As previously highlighted, the group said its gas price was fixed until the end of March 2025, with no additional incremental spend expected.
Electricity costs in the last 10 weeks of the 2022 financial year were higher than originally expected, however, due to the volatile market for energy over recent months.
The group said its electricity was hedged for the first half of the 2023 financial period, covering the six months from October to March.
Marston’s said the recent announcement from the government over the energy price cap was “helpful”, further protecting its first-half energy spend.
Looking at the second half, the board said it awaited the review of the price cap, although it was currently “comfortable” with the guidance provided on energy costs for its financial year as a whole.
Net borrowings, excluding IFRS 16 commitments, as at 1 October totalled £1.22bn - £16m below last year and £30m lower than the first half.
During the year, the £50m deferred duty and VAT paid was offset by a contingent consideration of £28m from CMBC and a payment by CMBC of £19.4m, reflecting a one-off working capital movement recognised in CMBC's first half results.
Marston’s said its borrowing was largely long-dated and asset-backed, with 86% of its borrowings hedged and thus not at risk of any changes in interest rate movements that could occur during the year.
At year-end, the group had £65m of headroom against its £280m bank facility, and £10m of cash.
“This is a good performance, with the trading momentum we experienced in the summer continuing,” said chief executive officer Andrew Andrea.

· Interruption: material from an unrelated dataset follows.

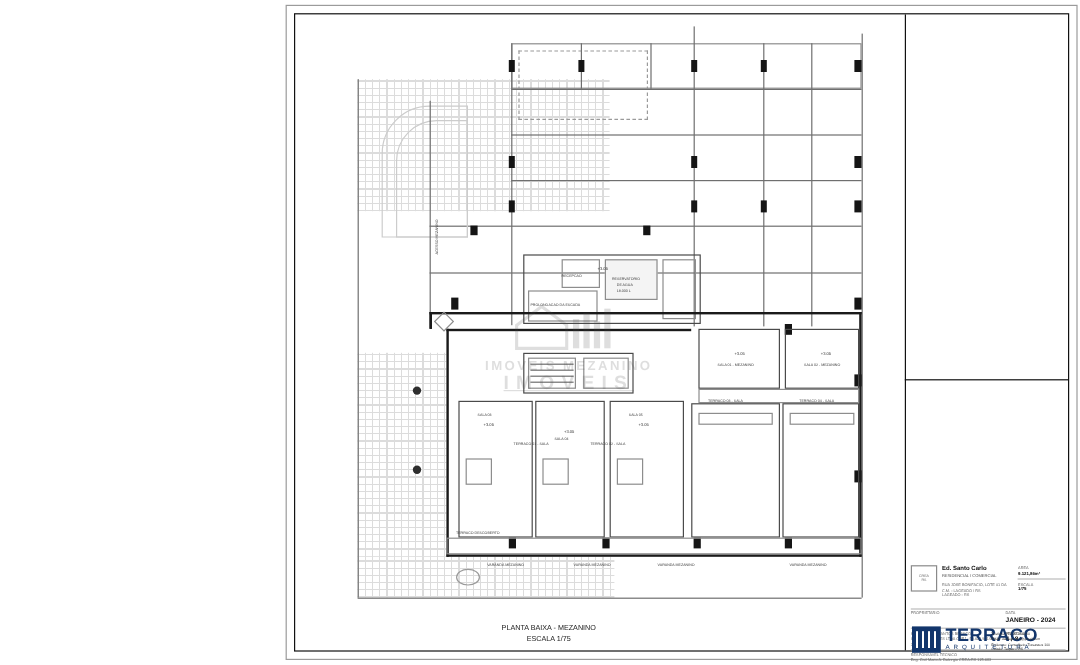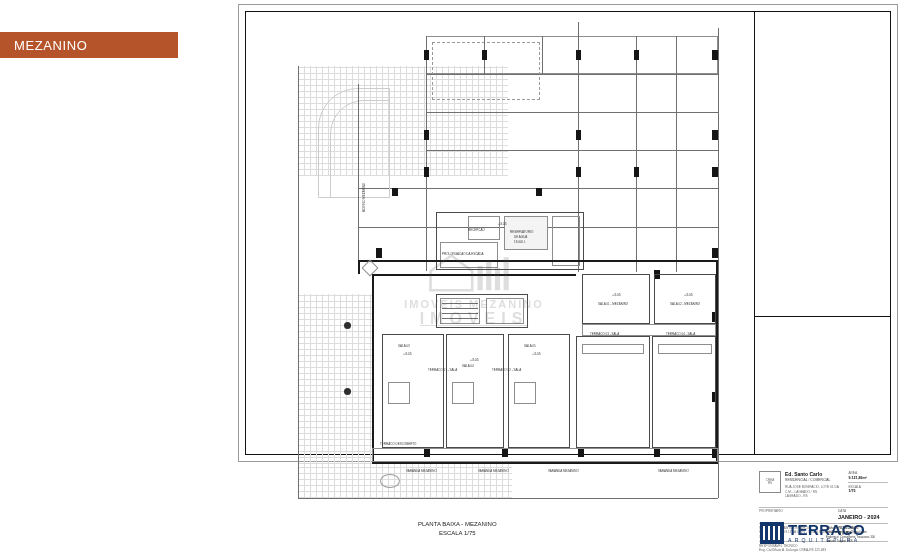"MEZANINO" div.label-banner { html: <div> <span>MEZANINO</span> </div> -> none }
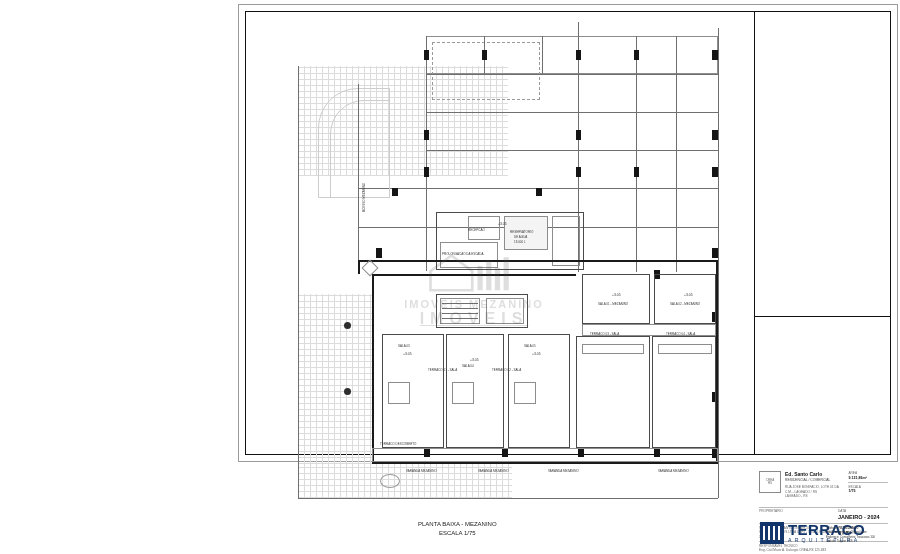"IMOVEIS MEZANINO" .sheet { height: 458px -> 546px }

“Marston's has a long-term capital structure which is well suited to the current market environment and we remain committed to our debt reduction strategy with which we continue to make progress.
“We are managing cost inflation well with food, drink and energy costs covered for the immediate future.”
Andrea said that while the company was “not complacent” and could not predict the future, it was “clear” that customers were continuing to visit its predominantly community pubs.
“The level of customer demand we are experiencing is encouraging which underpins our confidence that our strategy is working and we are making positive progress in that regard.
“Looking forward, we are primed to maximise the trading opportunities provided by the forthcoming World Cup and first restriction-free Christmas in three years.
“Marston's is in good shape and well positioned to navigate the future.”
At 0917 BST, shares in Marston’s were up 3.62% at 37.2p.